BACKGROUNDSeed sprouting is the practice of germinating seeds into sprouts that may be eaten raw or cooked. Some common varieties of sprouts grown and eaten including alfalfa, mung bean, broccoli, watercress, wheat berry, soybean, and clover. Because various health benefits that have been identified with eating sprouts, many people have become interested in home-based seed sprouting, in which individuals can grow sprouts at home. In conventional, home-based seed sprouting, seeds are placed in a first container, such as a jar. Before the seeds sprout, they are kept wet by soaking and/or periodically rinsing the seeds within the container. After the seeds begin to the sprout, the sprouts are kept moist, but should not be kept overly moist or wet, which may stunt or stop sprout growth. During this growth phase, the sprouted seeds are placed in a second container, such as a tray, where the sprouts can grow in an open environment until harvested.
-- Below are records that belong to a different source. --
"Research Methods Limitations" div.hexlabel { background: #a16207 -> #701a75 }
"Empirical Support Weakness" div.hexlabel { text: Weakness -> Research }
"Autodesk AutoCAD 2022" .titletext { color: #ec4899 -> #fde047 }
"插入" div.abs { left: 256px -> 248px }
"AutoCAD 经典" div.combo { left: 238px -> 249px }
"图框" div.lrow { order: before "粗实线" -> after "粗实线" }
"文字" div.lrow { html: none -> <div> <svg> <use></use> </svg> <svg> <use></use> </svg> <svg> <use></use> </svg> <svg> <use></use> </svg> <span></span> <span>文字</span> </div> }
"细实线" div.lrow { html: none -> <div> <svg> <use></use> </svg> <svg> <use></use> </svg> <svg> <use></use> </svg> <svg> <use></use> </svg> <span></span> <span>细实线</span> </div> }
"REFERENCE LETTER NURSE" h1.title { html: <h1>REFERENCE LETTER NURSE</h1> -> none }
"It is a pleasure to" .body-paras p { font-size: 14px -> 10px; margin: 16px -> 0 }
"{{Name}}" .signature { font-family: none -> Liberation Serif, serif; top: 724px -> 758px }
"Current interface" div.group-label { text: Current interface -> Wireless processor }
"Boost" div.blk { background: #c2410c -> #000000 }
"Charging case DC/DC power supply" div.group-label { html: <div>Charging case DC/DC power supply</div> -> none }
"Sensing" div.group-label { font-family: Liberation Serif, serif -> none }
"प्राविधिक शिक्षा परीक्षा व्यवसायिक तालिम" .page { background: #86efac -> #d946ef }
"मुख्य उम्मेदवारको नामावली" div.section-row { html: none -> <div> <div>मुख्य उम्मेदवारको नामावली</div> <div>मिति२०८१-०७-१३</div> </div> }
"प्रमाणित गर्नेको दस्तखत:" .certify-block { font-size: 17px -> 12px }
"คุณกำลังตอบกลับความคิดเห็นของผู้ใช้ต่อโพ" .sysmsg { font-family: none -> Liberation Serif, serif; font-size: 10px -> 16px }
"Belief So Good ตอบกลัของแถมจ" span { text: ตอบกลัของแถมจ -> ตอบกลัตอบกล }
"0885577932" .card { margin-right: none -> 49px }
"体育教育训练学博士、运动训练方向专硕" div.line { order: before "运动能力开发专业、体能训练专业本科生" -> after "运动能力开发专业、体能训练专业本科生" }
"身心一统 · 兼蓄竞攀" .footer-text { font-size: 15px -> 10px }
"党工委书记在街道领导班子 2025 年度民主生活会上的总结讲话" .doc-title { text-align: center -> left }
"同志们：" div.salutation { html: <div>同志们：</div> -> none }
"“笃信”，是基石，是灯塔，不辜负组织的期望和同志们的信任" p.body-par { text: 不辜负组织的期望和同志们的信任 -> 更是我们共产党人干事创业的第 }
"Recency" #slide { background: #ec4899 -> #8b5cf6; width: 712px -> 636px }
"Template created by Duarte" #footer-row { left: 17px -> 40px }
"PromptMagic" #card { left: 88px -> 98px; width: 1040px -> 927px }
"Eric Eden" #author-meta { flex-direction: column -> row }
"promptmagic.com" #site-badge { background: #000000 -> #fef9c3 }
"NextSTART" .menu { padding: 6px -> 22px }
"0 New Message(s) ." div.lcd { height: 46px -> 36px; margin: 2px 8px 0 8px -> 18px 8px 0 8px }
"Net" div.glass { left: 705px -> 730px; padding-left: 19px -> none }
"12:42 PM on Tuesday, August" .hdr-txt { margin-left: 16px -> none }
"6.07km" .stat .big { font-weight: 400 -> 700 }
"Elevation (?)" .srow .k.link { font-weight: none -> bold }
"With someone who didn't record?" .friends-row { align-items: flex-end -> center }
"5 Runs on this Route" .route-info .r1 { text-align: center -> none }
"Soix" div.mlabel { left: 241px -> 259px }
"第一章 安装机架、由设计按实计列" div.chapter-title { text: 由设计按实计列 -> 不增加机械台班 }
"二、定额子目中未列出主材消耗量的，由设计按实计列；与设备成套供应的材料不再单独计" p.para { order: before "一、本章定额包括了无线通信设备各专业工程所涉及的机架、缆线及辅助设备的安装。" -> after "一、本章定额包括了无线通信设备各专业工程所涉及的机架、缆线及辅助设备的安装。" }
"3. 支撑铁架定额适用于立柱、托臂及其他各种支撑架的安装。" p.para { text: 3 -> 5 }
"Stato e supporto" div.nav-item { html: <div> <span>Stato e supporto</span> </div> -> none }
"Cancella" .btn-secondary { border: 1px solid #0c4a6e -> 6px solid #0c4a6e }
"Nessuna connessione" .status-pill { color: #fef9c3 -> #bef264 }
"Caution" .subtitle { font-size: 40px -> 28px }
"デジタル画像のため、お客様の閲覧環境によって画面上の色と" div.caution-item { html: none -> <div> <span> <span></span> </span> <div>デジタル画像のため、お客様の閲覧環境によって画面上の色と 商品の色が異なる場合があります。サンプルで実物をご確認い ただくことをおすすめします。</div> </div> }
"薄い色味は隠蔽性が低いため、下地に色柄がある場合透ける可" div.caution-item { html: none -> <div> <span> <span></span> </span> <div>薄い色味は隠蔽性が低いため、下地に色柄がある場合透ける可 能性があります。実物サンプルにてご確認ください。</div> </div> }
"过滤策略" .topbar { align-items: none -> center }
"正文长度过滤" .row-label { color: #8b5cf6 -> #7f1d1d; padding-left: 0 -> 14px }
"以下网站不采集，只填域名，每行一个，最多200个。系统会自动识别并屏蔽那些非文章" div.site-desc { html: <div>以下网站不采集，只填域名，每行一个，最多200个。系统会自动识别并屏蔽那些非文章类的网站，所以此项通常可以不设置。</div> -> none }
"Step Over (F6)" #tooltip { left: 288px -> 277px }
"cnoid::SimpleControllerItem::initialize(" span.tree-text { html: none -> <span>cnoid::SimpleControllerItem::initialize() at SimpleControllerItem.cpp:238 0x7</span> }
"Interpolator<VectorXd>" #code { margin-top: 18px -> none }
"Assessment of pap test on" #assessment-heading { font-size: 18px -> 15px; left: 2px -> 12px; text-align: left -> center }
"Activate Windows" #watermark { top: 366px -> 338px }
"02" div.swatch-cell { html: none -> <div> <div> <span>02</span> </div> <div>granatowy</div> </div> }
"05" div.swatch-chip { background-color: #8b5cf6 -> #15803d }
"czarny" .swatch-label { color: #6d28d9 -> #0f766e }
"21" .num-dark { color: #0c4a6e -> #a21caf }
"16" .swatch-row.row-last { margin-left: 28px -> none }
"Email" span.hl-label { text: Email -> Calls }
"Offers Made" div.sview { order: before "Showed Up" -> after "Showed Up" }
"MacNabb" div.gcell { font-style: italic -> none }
Because these conventional, home-based seed sprouting practices required proper watering and timely transport of the seeds between separate containers, individuals can make mistakes in caring for the sprouts, which result in low crop yields or crop failure. Accordingly, it would be beneficial to improve sprouting techniques and systems to minimize the labor and accuracy required to produce optimal seed sprout harvests.
SUMMARYDevices for growing sprouts, also known as sprouters, and methods for using sprouters are taught in this document. Exemplary sprouters may include at least one tray or a plurality of trays configured to stack vertically. The trays may be formed from a hydrophobic material. They trays may each include a side wall and a bottom surface, the bottom surface having a plurality of openings. The sprouter may include a lid configured to cover the open top of one of the plurality of trays and a collection tray configured to collect water from the plurality of trays.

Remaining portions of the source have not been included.